POJ 1146 求字符串的下一个排列

ID Codes

Time Limit: 1000MS		Memory Limit: 10000K
Total Submissions: 5741		Accepted: 3436

Description
It is 2084 and the year of Big Brother has finally arrived, albeit a century late. In order to exercise greater control over its citizens and thereby to counter a chronic breakdown in law and order, the Government decides on a
radical measure--all citizens are to have a tiny microcomputer surgically implanted in their left wrists. This computer will contains all sorts of personal information as well as a transmitter which will allow people's movements to be logged and monitored
by a central computer. (A desirable side effect of this process is that it will shorten the dole queue for plastic surgeons.)

An essential component of each computer will be a unique identification code, consisting of up to 50 characters drawn from the 26 lower case letters. The set of characters for any given code is chosen somewhat haphazardly. The complicated way in which the code
is imprinted into the chip makes it much easier for the manufacturer to produce codes which are rearrangements of other codes than to produce new codes with a different selection of letters. Thus, once a set of letters has been chosen all possible codes derivable
from it are used before changing the set.

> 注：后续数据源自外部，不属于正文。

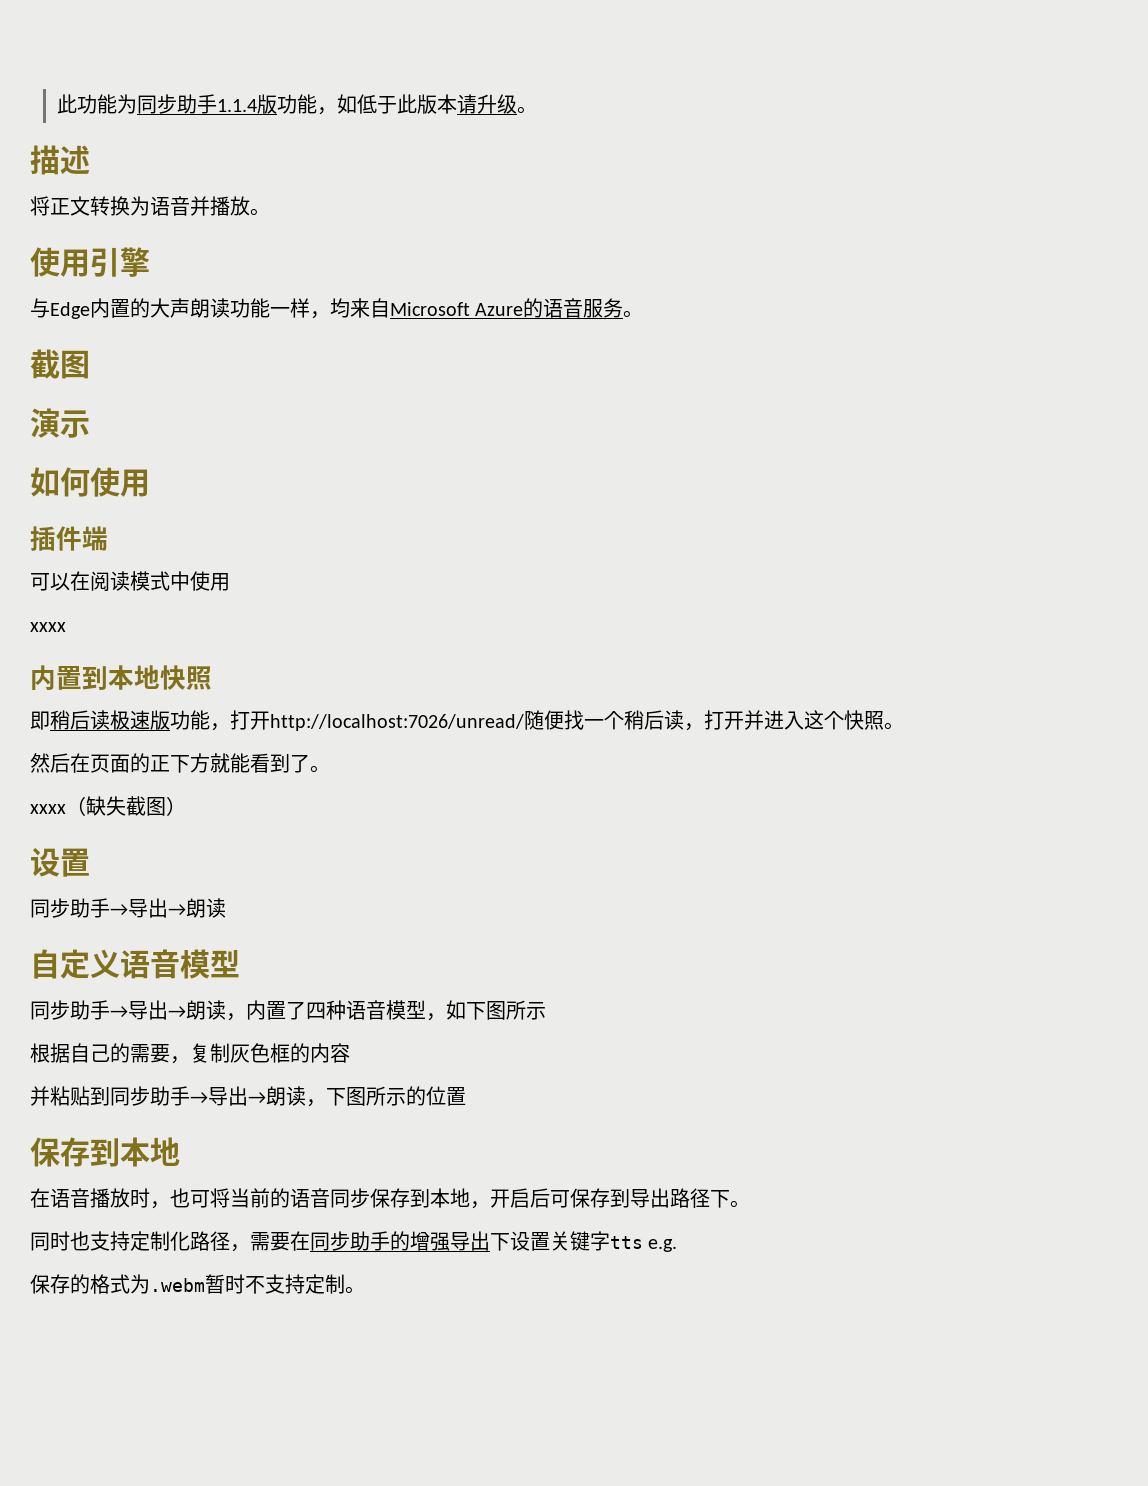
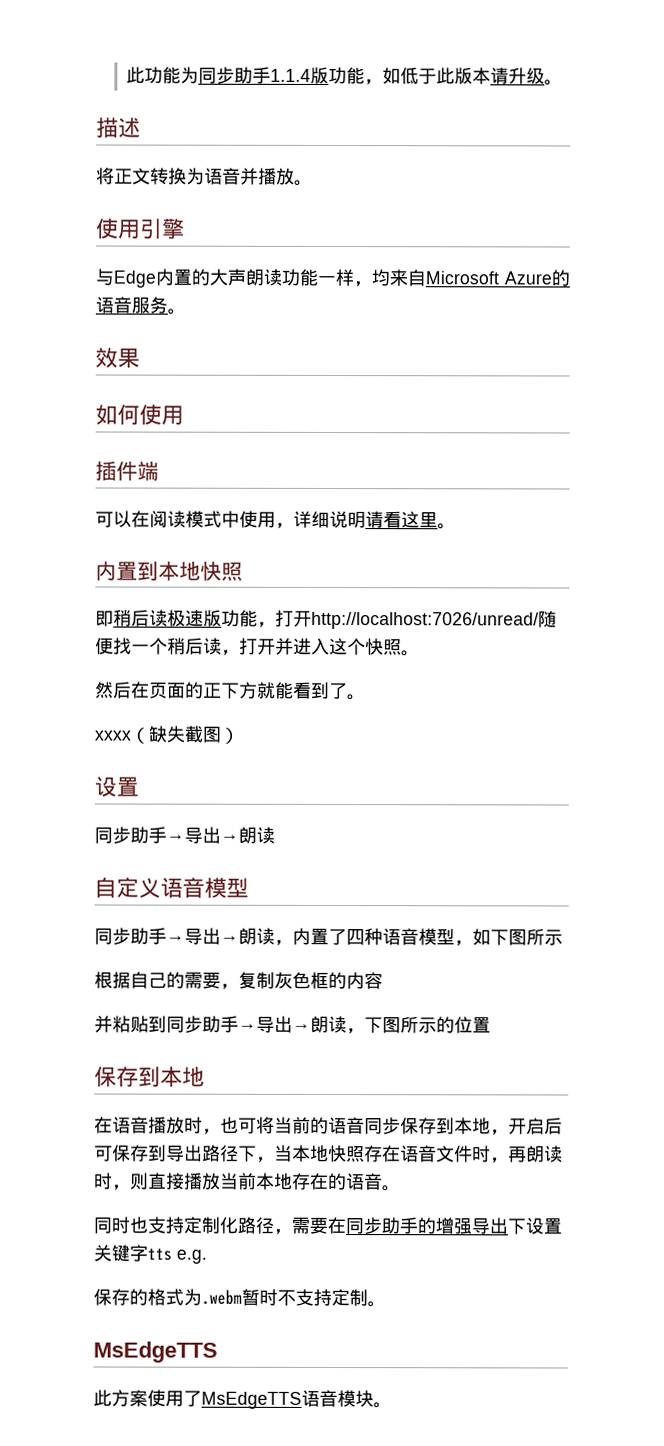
[30,349,90,379] [30,408,90,438] 截图 // 演示 -> [95,347,140,369] 效果
[30,622,66,632] // xxxx -> [275,510,456,530] ，详细说明请看这里。
(730, 1199) none -> [256,1144,563,1164] [94,1172,383,1191] ，当本地快照存在语音文件时，再朗读时，则直接播放当前本地存在的语音
(365, 1290) none -> [93,1341,218,1363] [93,1389,392,1409] // MsEdgeTTS // 此方案使用了MsEdgeTTS语音模块。

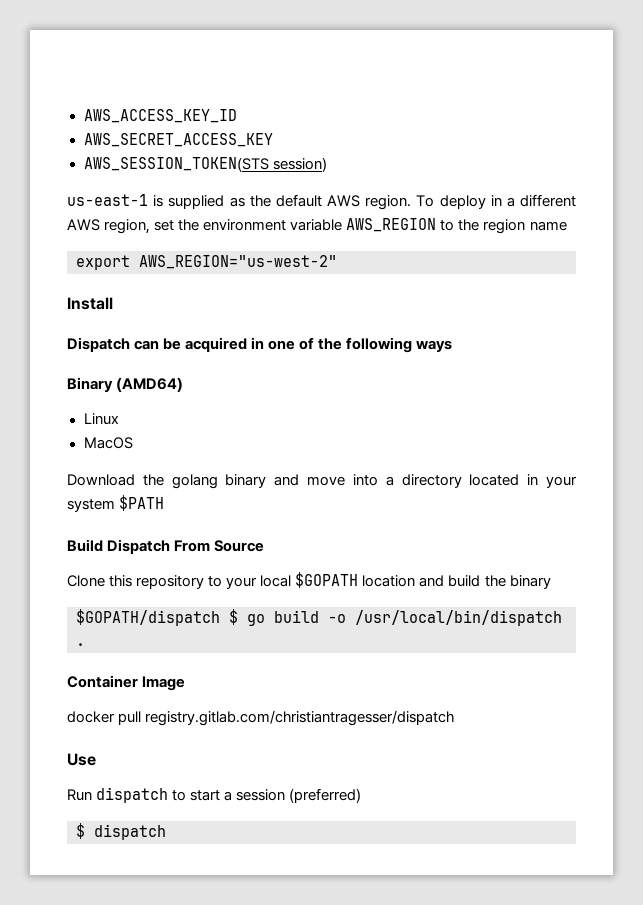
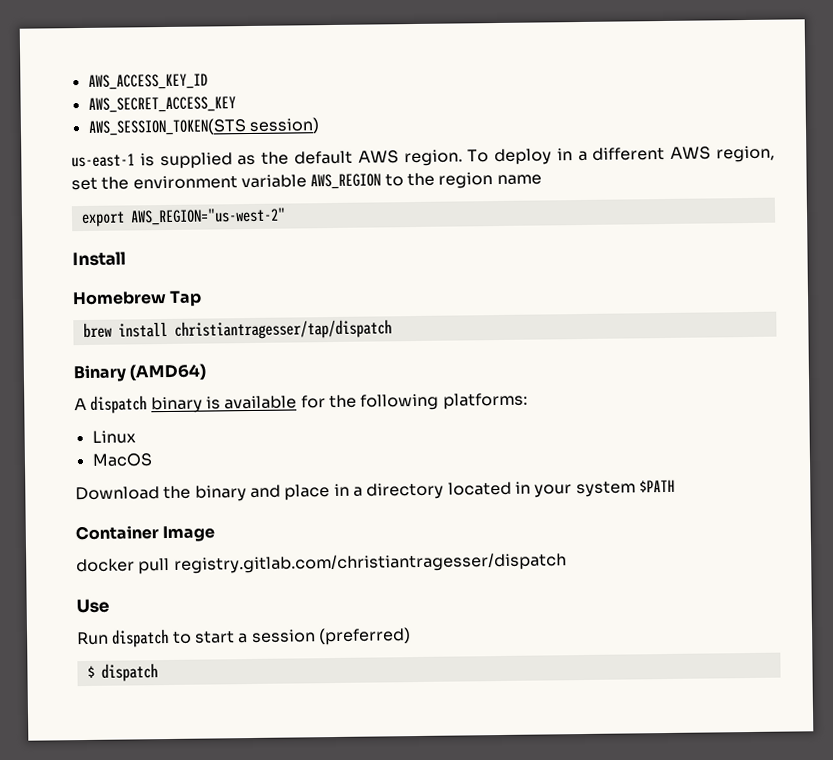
[67,337,453,353] [67,377,184,392] Dispatch can be acquired in one of the following ways // Binary (AMD64) -> [72,290,203,307] [82,319,392,340] [73,363,207,383] [74,392,528,414] Homebrew Tap // brew install christiantragesser/tap/dispatch // Binary (AMD64) // A dispatch binary is available for the following platforms:
[171,474,218,489] golang -> (192, 492) none
[307,474,378,486] move into -> [284,483,350,501] place in
[67,539,265,554] [67,572,551,589] [76,609,562,626] [76,643,85,646] // Build Dispatch From Source // Clone this repository to your local $GOPATH location and build the binary // $GOPATH/dispatch $ go build -o /usr/local/bin/dispatch . -> (675, 486) none

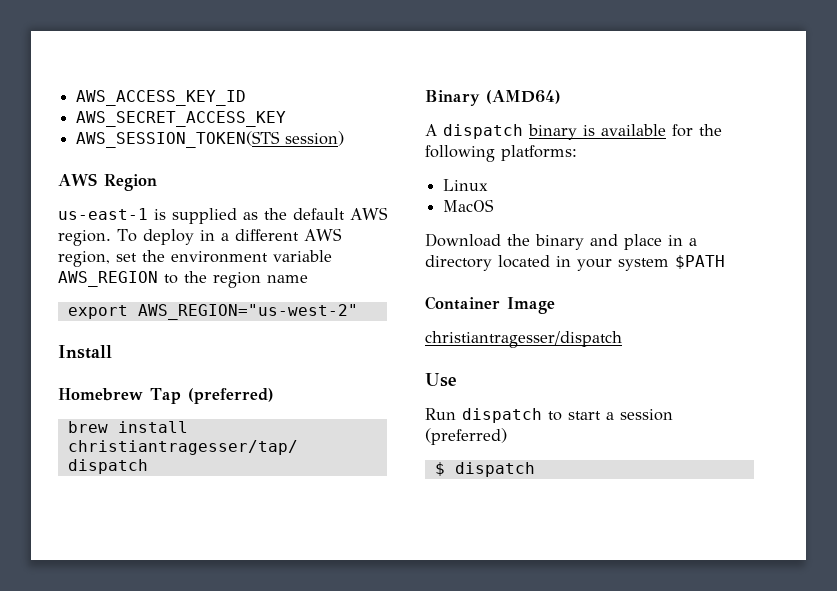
(320, 125) none -> [58,173,157,191] // AWS Region
(203, 298) none -> [187,388,274,404] (preferred)
[76,552,567,575] docker pull registry.gitlab.com/christiantragesser/dispatch -> [425,331,622,348] christiantragesser/dispatch

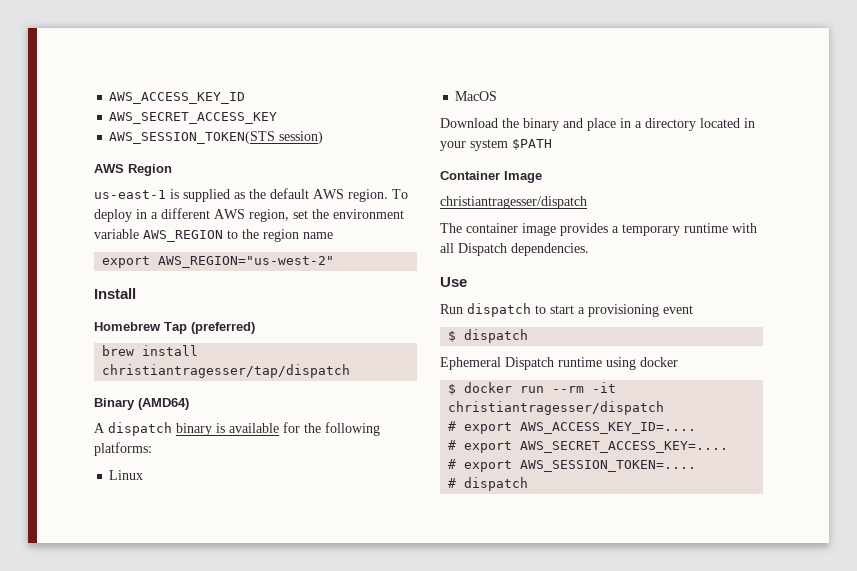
(622, 339) none -> [440,223,757,236] [440,243,589,256] // The container image provides a temporary runtime with all Dispatch dependencies.
[620,409,673,421] [425,428,507,445] session (preferred) -> [588,304,693,317] provisioning event
(535, 469) none -> [440,357,678,370] [448,382,617,395] [448,401,665,415] [448,421,697,434] [448,440,729,453] [448,459,697,472] [448,477,529,491] // Ephemeral Dispatch runtime using docker // $ docker run --rm -it christiantragesser/dispatch // # export AWS_ACCESS_KEY_ID=.... // # export AWS_SECRET_ACCESS_KEY=.... // # export AWS_SESSION_TOKEN=.... // # dispatch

For example, suppose it is decided that a code will contain exactly 3 occurrences of `a', 2 of `b' and 1 of `c', then three of the allowable 60 codes under these conditions are:

abaabc

abaacb

ababac

These three codes are listed from top to bottom in alphabetic order. Among all codes generated with this set of characters, these codes appear consecutively in this order.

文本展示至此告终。